Web interface edit records:
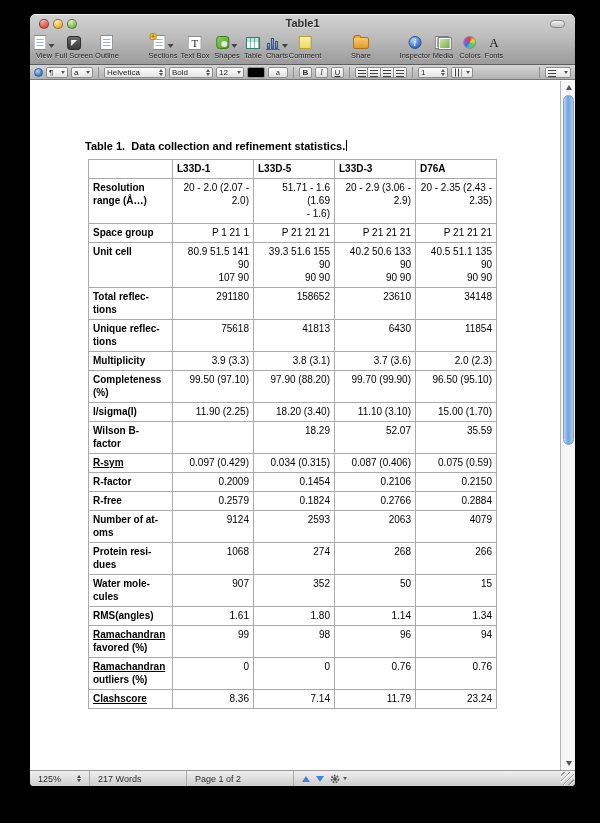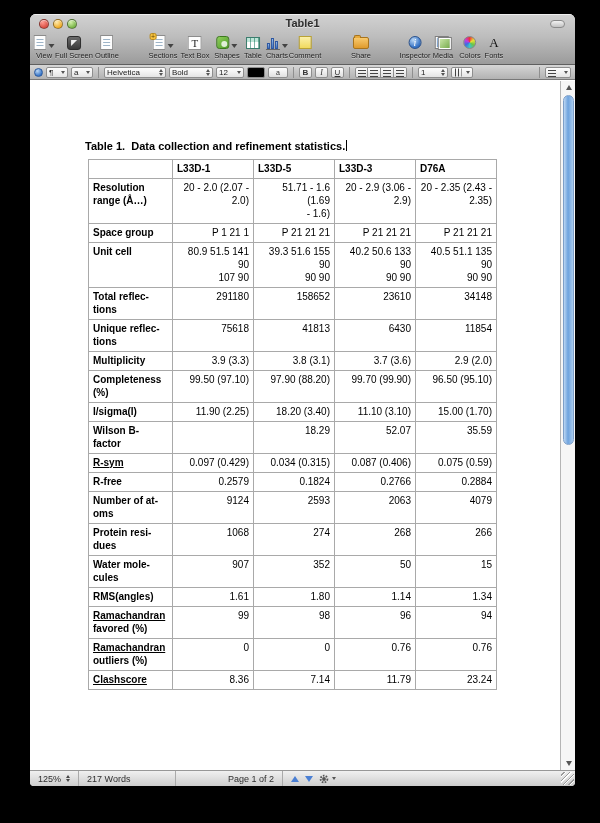--- a/index.html
+++ b/index.html
@@ -346,7 +346,7 @@
             <td class="val">3.9 (3.3)</td>
             <td class="val">3.8 (3.1)</td>
             <td class="val">3.7 (3.6)</td>
-            <td class="val">2.9 (2.0)</td>
+            <td class="val">2.0 (2.3)</td>
           </tr>
           <tr>
             <td class="rowlabel">Completeness

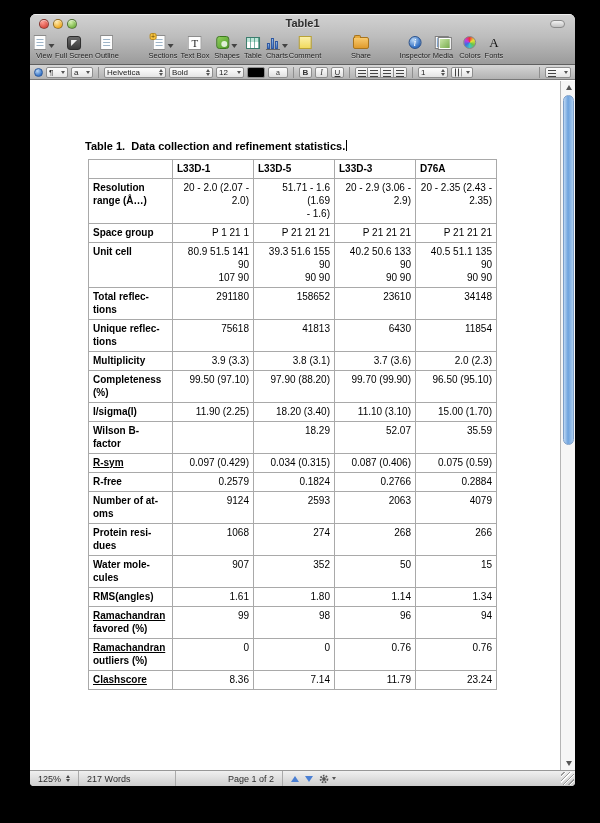--- a/index.html
+++ b/index.html
@@ -379,6 +379,13 @@
             <td class="val">0.075 (0.59)</td>
           </tr>
           <tr>
+            <td class="rowlabel">R-factor</td>
+            <td class="val">0.2009</td>
+            <td class="val">0.1454</td>
+            <td class="val">0.2106</td>
+            <td class="val">0.2150</td>
+          </tr>
+          <tr>
             <td class="rowlabel">R-free</td>
             <td class="val">0.2579</td>
             <td class="val">0.1824</td>

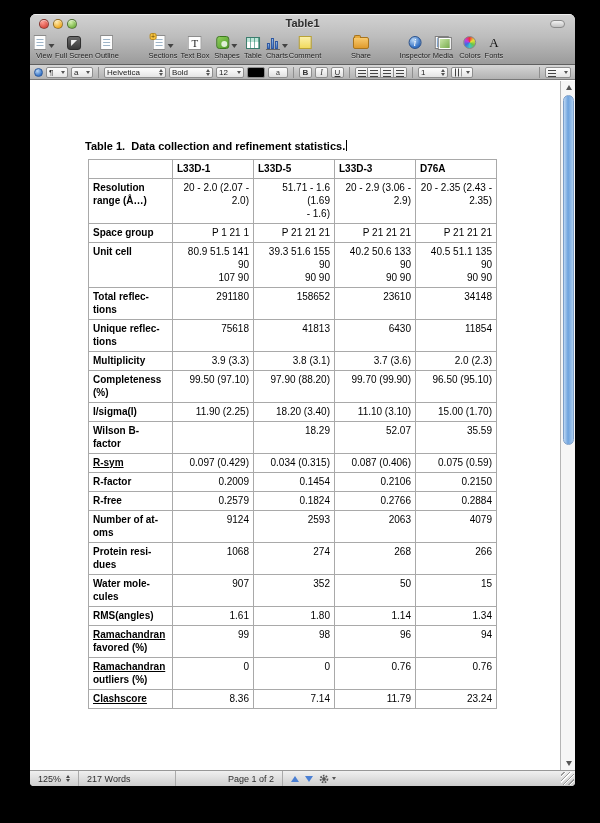--- a/index.html
+++ b/index.html
@@ -91,7 +91,7 @@
   .sb-thumb{position:absolute;left:2px;width:11px;top:14px;height:350px;border-radius:6px;background:linear-gradient(90deg,#bcd6f2,#6ea3de 45%,#a9cbee);border:1px solid #7d9fc9;box-sizing:border-box;}
   
   .statusbar{position:absolute;left:0;right:0;bottom:0;height:16px;background:linear-gradient(180deg,#f0f0f0,#cdcdcd);border-top:1px solid #979797;display:flex;align-items:center;font-size:9px;color:#2e2e2e;box-sizing:border-box;}
-  .sb-sec{display:flex;align-items:center;height:100%;padding:0 8px;border-right:1px solid #aaa;gap:5px;}
+  .sb-sec{display:flex;align-items:center;height:100%;padding:0 8px;border-right:1px solid #aaa;gap:16px;}
   .zoom-stepper{display:flex;flex-direction:column;gap:1px;align-items:center;}
   .zoom-stepper i{width:0;height:0;border-left:2.5px solid transparent;border-right:2.5px solid transparent;}
   .zoom-stepper i.up{border-bottom:3px solid #444;}

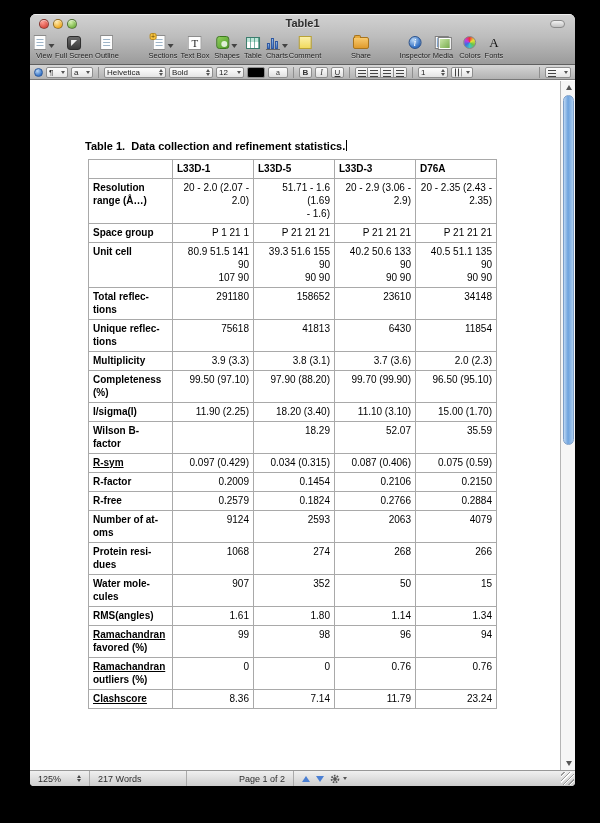--- a/index.html
+++ b/index.html
@@ -471,7 +471,7 @@
     <div class="sb-sec" style="width:80px">
       <span>217 Words</span>
     </div>
-    <div class="sb-sec" style="width:90px;justify-content:flex-end">
+    <div class="sb-sec" style="width:90px;justify-content:flex-start">
       <span>Page 1 of 2</span>
     </div>
     <div class="sb-sec" style="border-right:none;gap:6px">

PROMPT => Filter the records above, keeping each line that contains the word "padding".

YOUR RESPONSE =>
-  .sb-sec{display:flex;align-items:center;height:100%;padding:0 8px;border-right:1px solid #aaa;gap:5px;}
+  .sb-sec{display:flex;align-items:center;height:100%;padding:0 8px;border-right:1px solid #aaa;gap:16px;}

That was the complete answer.